EXERCISE MATERIAL
----
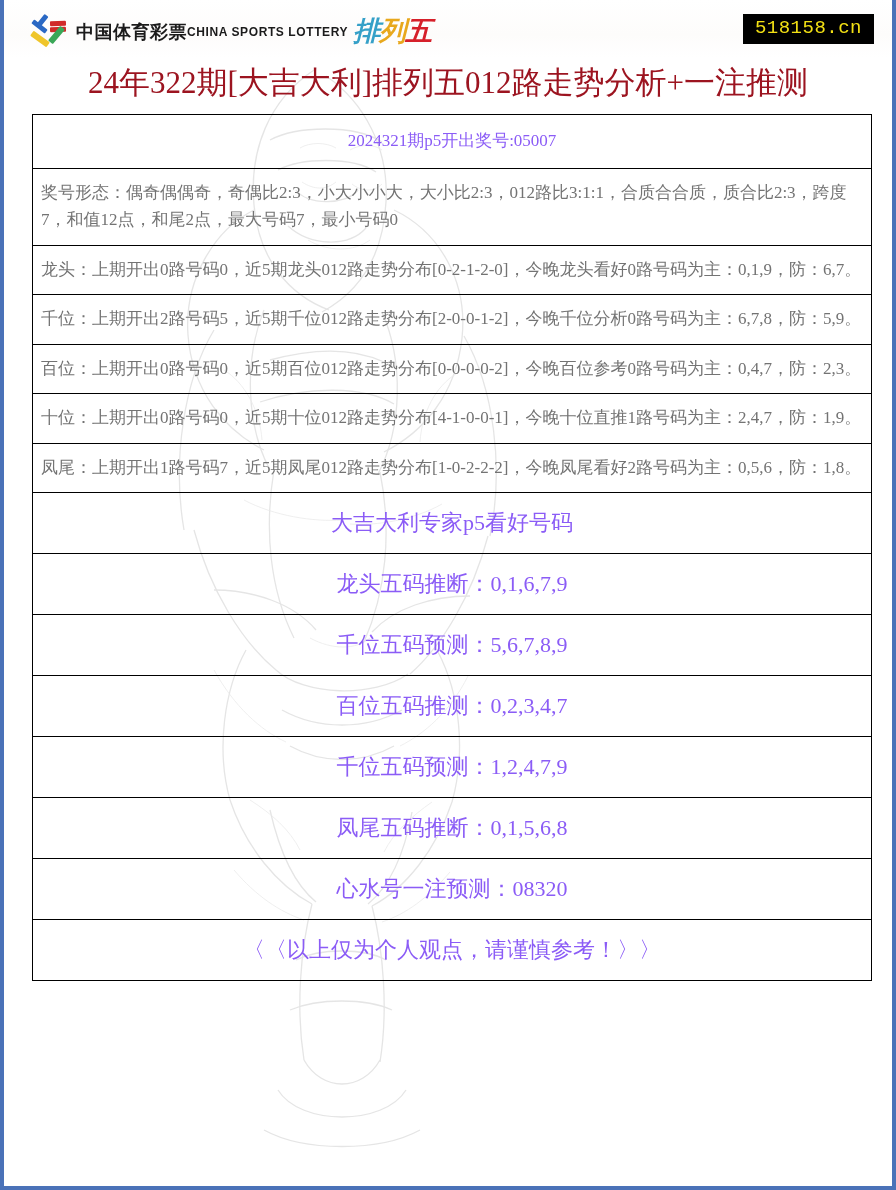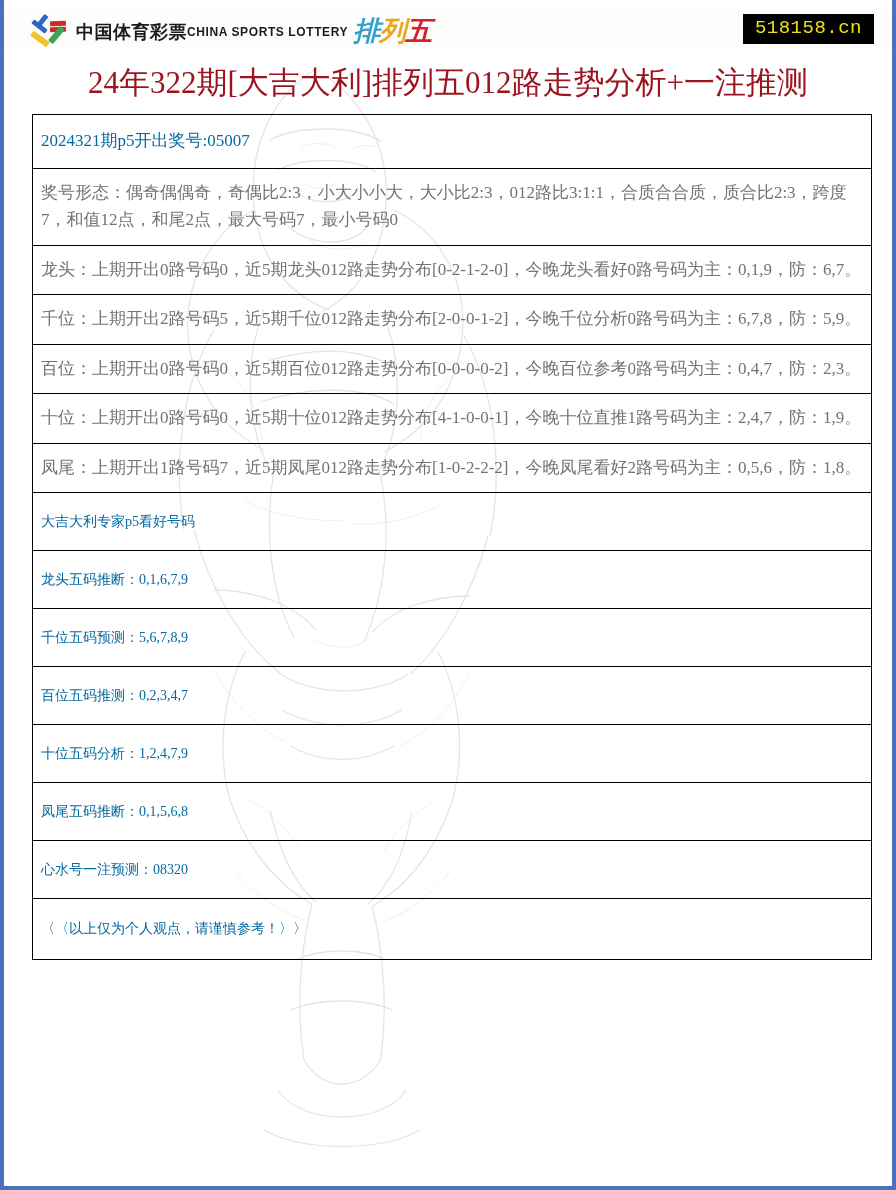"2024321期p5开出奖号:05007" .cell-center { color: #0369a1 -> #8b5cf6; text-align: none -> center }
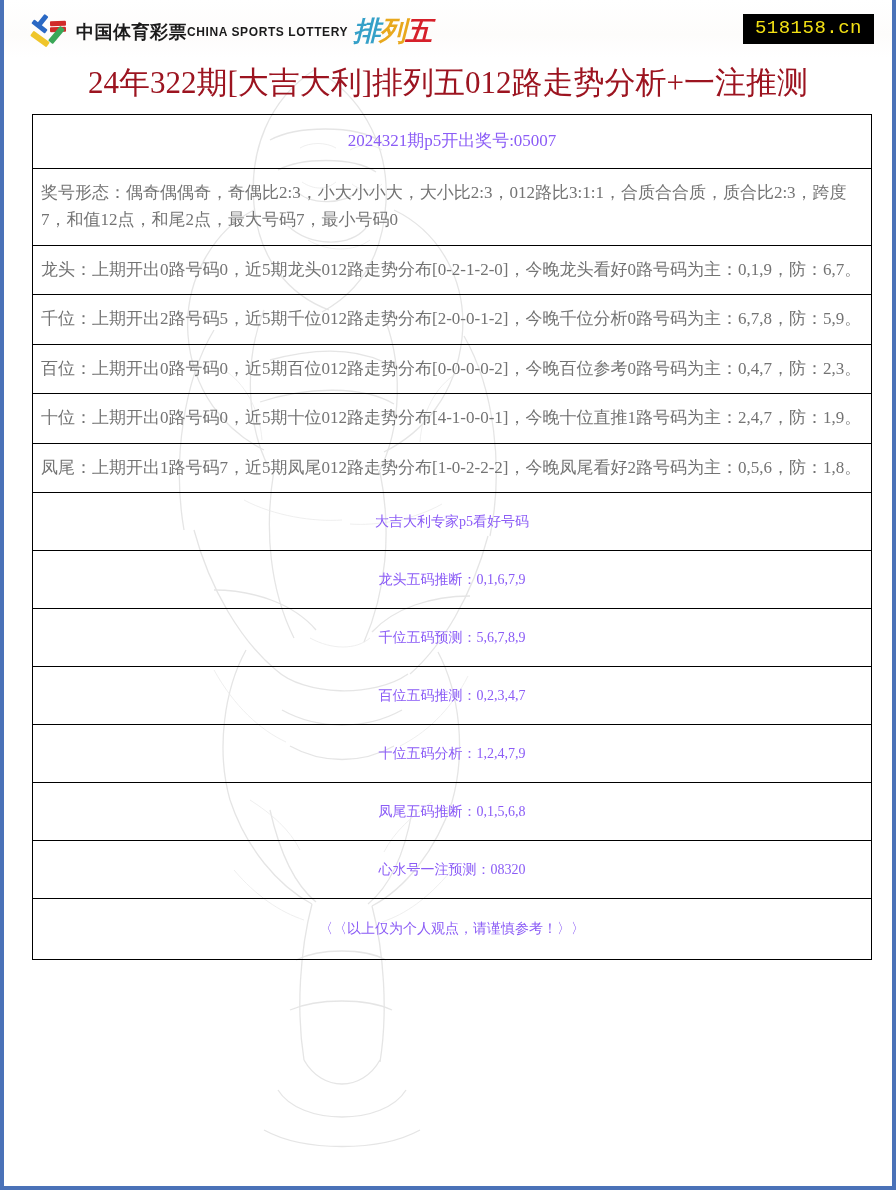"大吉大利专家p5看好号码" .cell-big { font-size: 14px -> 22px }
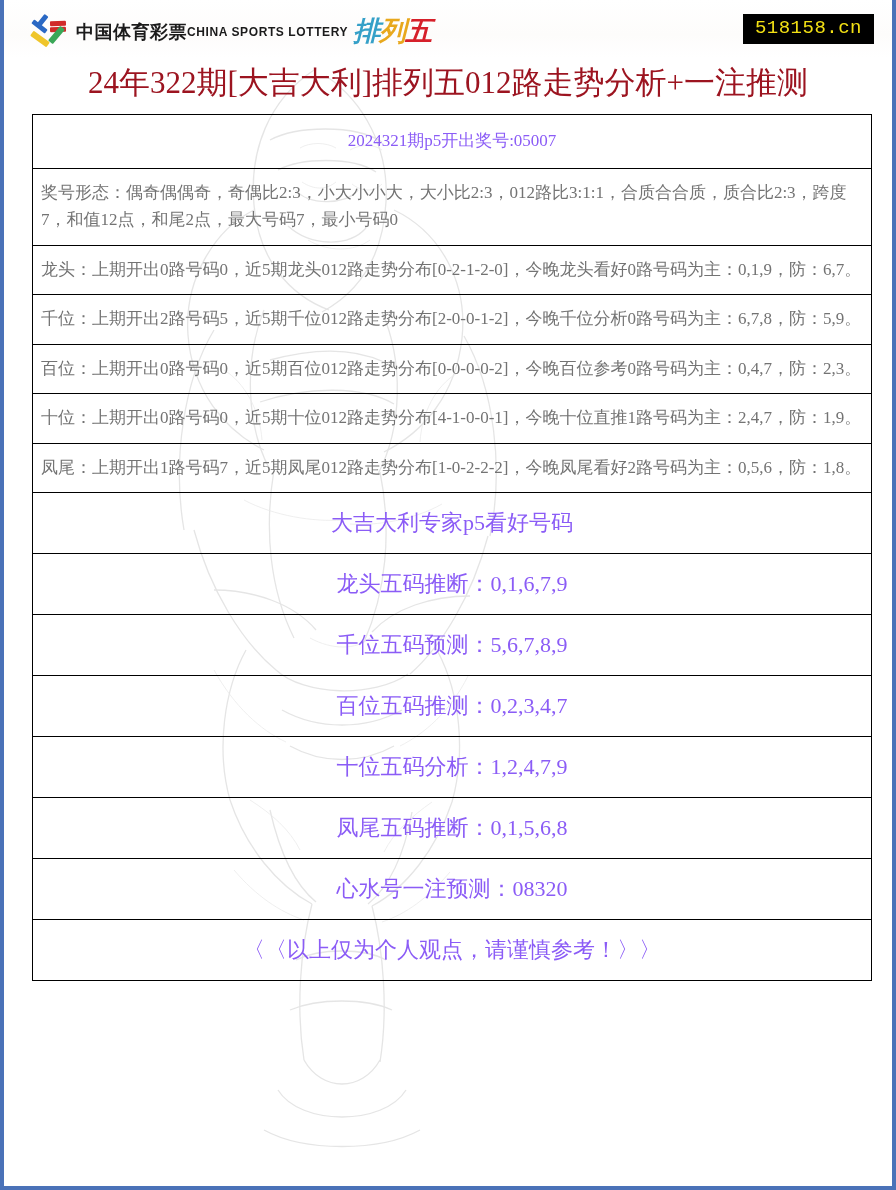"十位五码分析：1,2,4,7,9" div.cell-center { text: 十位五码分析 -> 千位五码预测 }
----
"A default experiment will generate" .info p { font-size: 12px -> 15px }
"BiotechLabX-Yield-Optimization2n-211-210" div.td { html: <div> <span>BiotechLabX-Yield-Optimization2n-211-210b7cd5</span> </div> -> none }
----
WHAT YOU SHOULD DO
Reproduce only the lines above spanning from the line containing "default experiment will" through the line containing "</div> -> none", word for word.

YOUR SOLUTION
"A default experiment will generate" .info p { font-size: 12px -> 15px }
"BiotechLabX-Yield-Optimization2n-211-210" div.td { html: <div> <span>BiotechLabX-Yield-Optimization2n-211-210b7cd5</span> </div> -> none }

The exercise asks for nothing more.